Entre la Corne d’Or et la Mer de Marmara, offrant une admirable vue du Bosphore, se trouve le mémorable Palais de Topkapi http://www.topkapisarayi.gov.tr/. Construit à la demande du sultan Mehmed II quelques années après la chute définitive de Byzance, ce palais a été le centre d’administration de l’empire ottoman pendant les quatre siècles suivants, jusqu’à ce qu’en 1853 le sultan Abdulmecid décide de déménager au moderne palace Dolmabahçe.
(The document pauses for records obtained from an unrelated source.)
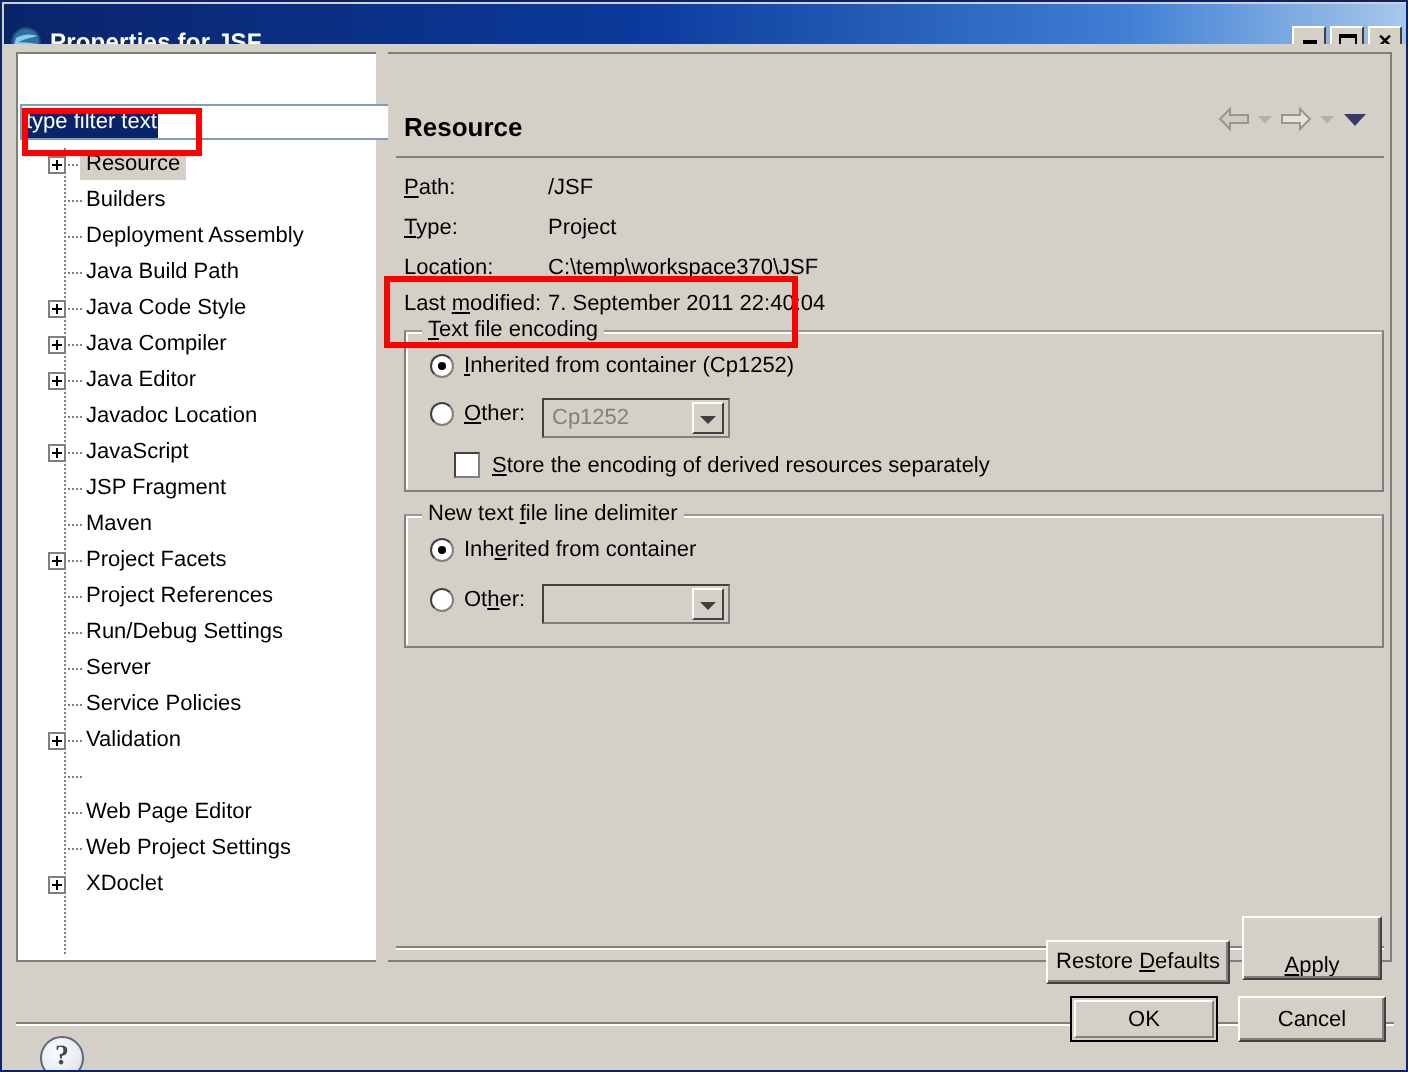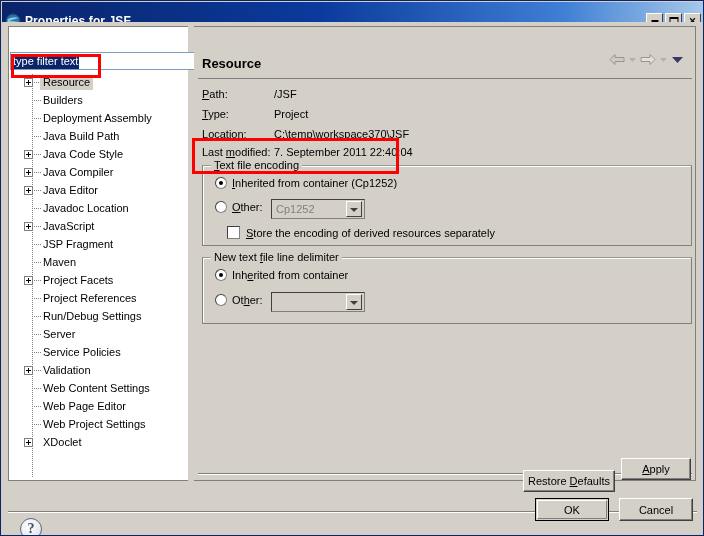--- a/index.html
+++ b/index.html
@@ -449,7 +449,6 @@
         </div>
         <div class="tnode">
           <span class="stub"></span>
-          <span class="lbl">Web Content Settings</span>
         </div>
         <div class="tnode">
           <span class="stub"></span>

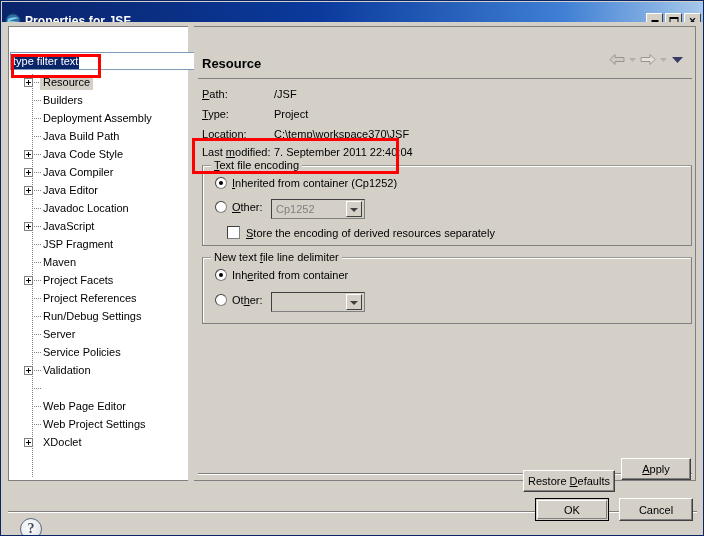--- a/index.html
+++ b/index.html
@@ -562,7 +562,7 @@
     <div class="btn" style="left:521px; top:448px; width:92px; height:22px;">
       <span>Restore <span class="u">D</span>efaults</span>
     </div>
-    <div class="btn" style="left:619px; top:436px; width:70px; height:22px;">
+    <div class="btn" style="left:619px; top:436px; width:70px; height:32px;align-items:flex-end;">
       <span><span class="u">A</span>pply</span>
     </div>
 

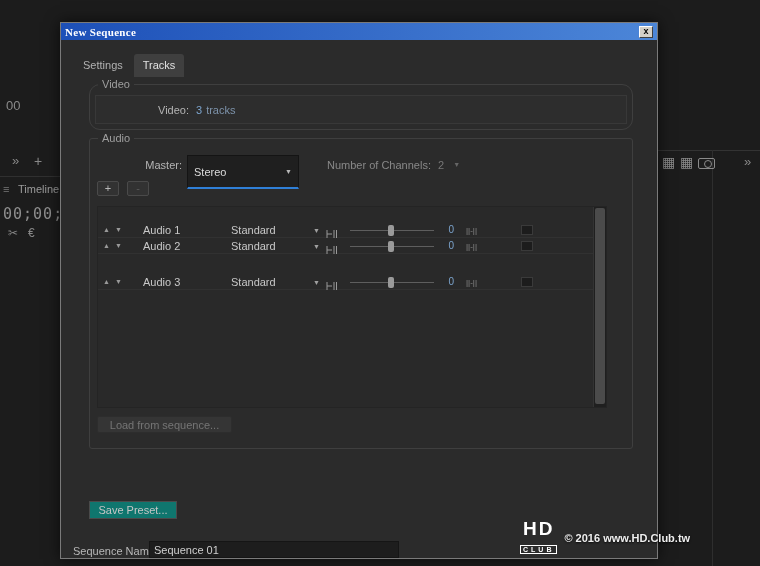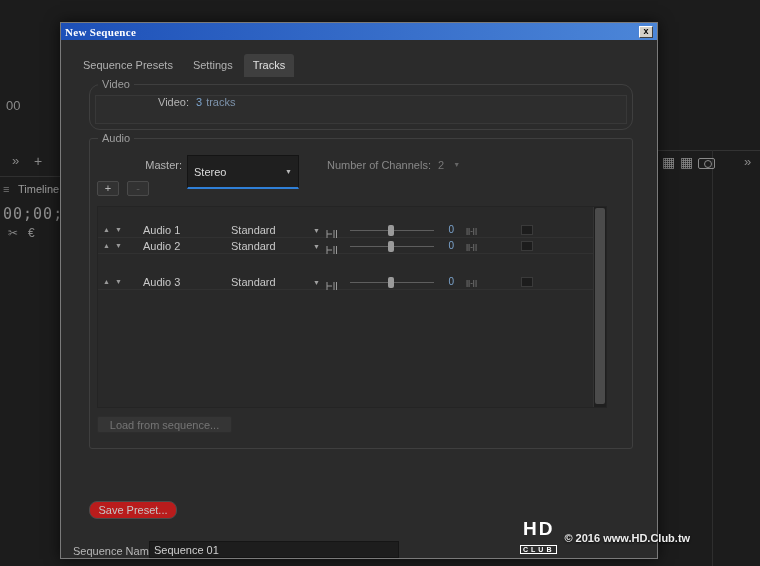--- a/index.html
+++ b/index.html
@@ -138,7 +138,6 @@
     </div>
 
     <div class="tabs">
-      <div class="tab">Sequence Presets</div>
       <div class="tab">Settings</div>
       <div class="tab active">Tracks</div>
     </div>

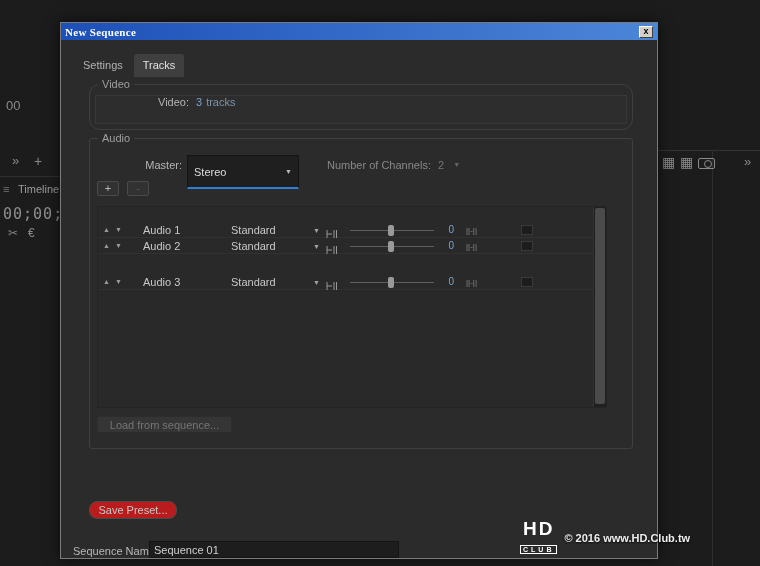--- a/index.html
+++ b/index.html
@@ -46,7 +46,7 @@
   .group-audio { left:28px; top:115px; width:544px; height:311px; }
 
   .video-inner { position:absolute; left:5px; top:10px; right:5px; bottom:5px; border:1px solid #383838; background:#2d2d2d;
-                 display:flex; }
+                 display:flex; align-items:center; }
   .video-inner .lbl { margin-left:62px; font-size:11px; color:#b4b4b4; }
   .video-inner .val { margin-left:7px; font-size:11px; color:#7ba3cc; }
   .video-inner .unit { margin-left:4px; font-size:11px; color:#7d93ab; }

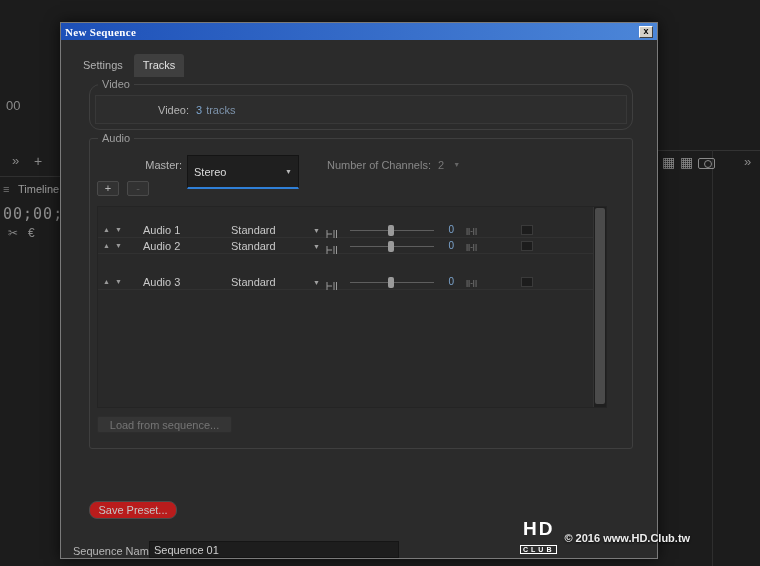--- a/index.html
+++ b/index.html
@@ -96,8 +96,8 @@
   .load-btn { position:absolute; left:7px; top:277px; width:135px; height:17px; background:#353535; color:#757575;
               font-size:11px; text-align:center; line-height:17px; border-radius:2px; border:1px solid #2d2d2d; cursor:default; }
 
-  .save-preset { position:absolute; left:28px; top:478px; width:88px; height:18px; background:#b91c1c; color:#c6c6c6;
-                 font-size:11px; text-align:center; line-height:16px; border:1px solid #4a4a4a; border-radius:8px; cursor:default; }
+  .save-preset { position:absolute; left:28px; top:478px; width:88px; height:18px; background:#0f766e; color:#c6c6c6;
+                 font-size:11px; text-align:center; line-height:16px; border:1px solid #4a4a4a; border-radius:0; cursor:default; }
 
   .seq-label { position:absolute; left:12px; top:522px; font-size:11px; color:#b8b8b8; }
   .seq-input { position:absolute; left:88px; top:518px; width:250px; height:17px; background:#1d1d1d;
Aujourd’hui, le palais Topkapi est un musée dédié aux lointaines années glorieuses de l’empire ottoman et accueille dans ses murs l’un des plus éblouissants trésors du monde. Le visiteur qui parcourt ses fastueuses et immenses dépendances est généralement émerveillé par des lieux mémorables comme la salle des perles, le salon du trône d’Ahmed I où est gardé le célèbre poignard topkapi élaboré avec des pierres précieuses, de l’or et des émeraudes, la salle où se trouve le diamant du fabriquant de cuillères (un des plus grands du monde), ou encore la salle où l’on peut admirer un célèbre trône turco-indien du 18ème siècle.
Cependant nous vous rappelons de ne pas oublier son extraordinaire collection de chemises talismaniques, qui ont été récemment mises en évidence grâce à la publication à Istanbul du très bon livre de Hülya Tezcan Les Chemises Magiques du Palais de Topkapi.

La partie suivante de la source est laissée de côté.